§ **WHAT THIS TASK INVOLVES**
Using the entries below, write out the line with "[775,481,831,494] 45484 ->", the line with "[538,533,594,546] 36436 ->", and every line in between, exactly as each is written.

§ **THE RECORDS**
'''

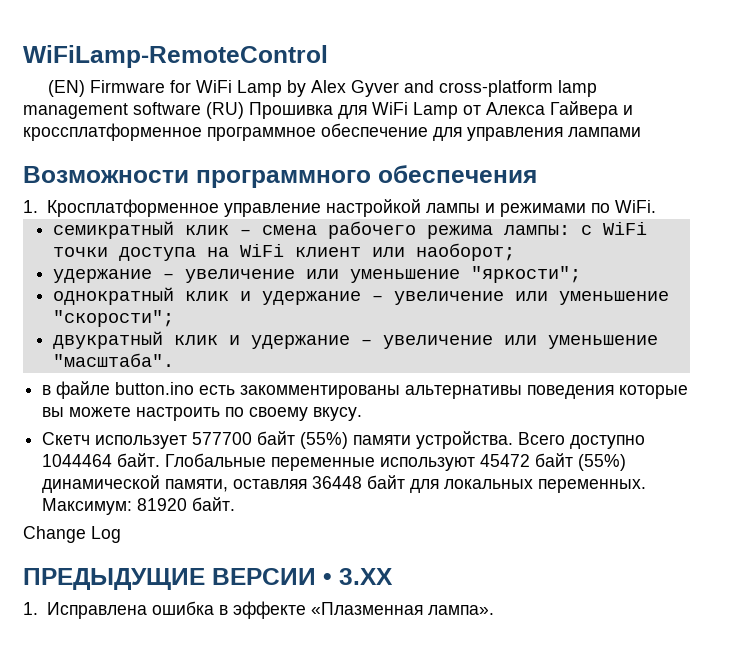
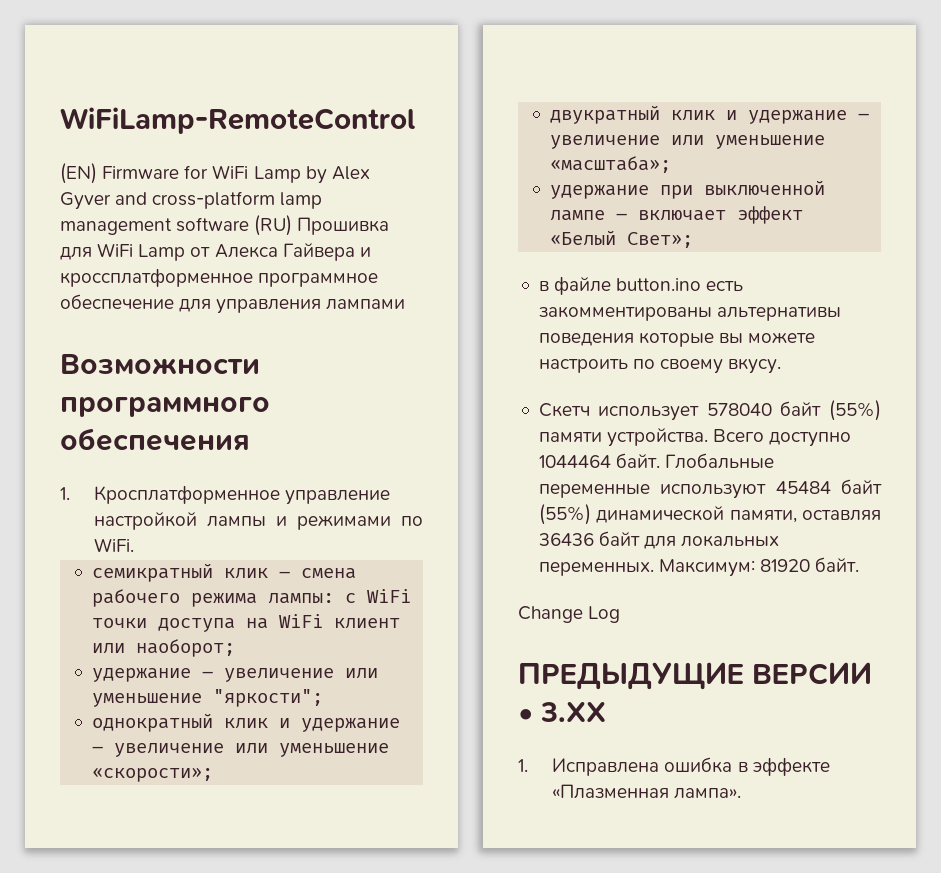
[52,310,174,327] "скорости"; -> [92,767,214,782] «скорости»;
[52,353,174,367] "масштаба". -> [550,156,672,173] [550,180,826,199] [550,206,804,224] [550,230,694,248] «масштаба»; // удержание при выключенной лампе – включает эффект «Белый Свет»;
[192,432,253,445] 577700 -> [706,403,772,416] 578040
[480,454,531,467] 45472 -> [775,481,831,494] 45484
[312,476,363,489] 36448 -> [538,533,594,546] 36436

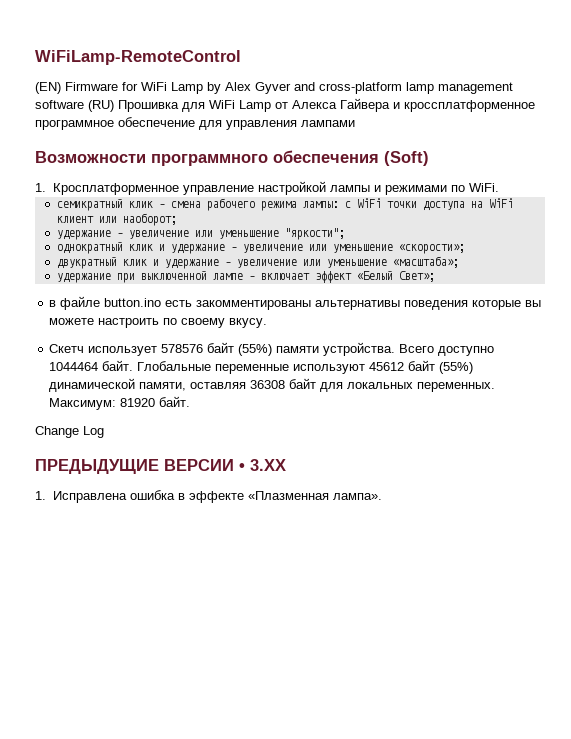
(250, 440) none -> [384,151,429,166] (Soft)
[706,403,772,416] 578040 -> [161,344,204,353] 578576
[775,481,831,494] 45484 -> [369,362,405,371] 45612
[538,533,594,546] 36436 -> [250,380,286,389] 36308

'''
'''

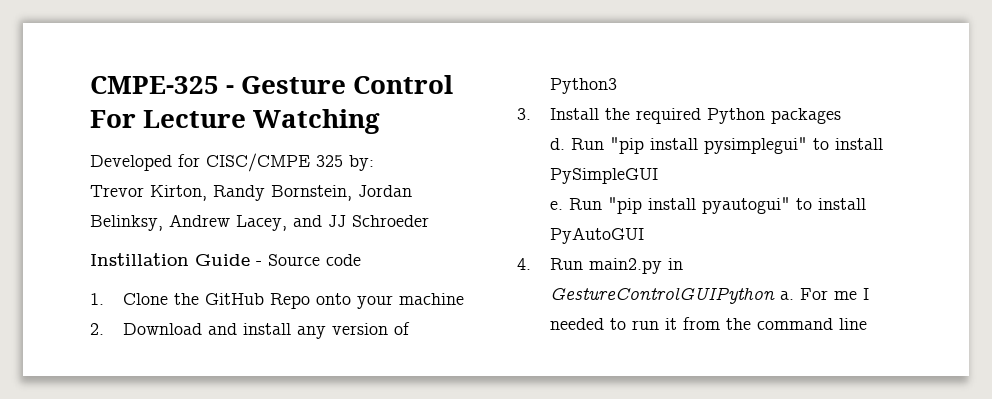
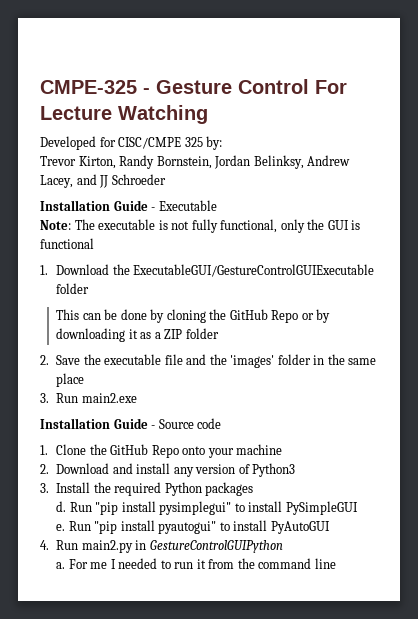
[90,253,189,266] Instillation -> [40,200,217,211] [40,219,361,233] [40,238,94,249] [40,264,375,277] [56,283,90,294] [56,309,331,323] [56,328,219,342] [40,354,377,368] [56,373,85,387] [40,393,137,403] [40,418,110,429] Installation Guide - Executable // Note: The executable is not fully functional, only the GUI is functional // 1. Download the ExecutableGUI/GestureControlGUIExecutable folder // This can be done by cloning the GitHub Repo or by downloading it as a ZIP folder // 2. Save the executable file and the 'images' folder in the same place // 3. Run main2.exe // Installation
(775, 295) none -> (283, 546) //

'''

§ **RESPONSE BELOW**
[775,481,831,494] 45484 -> [369,362,405,371] 45612
[538,533,594,546] 36436 -> [250,380,286,389] 36308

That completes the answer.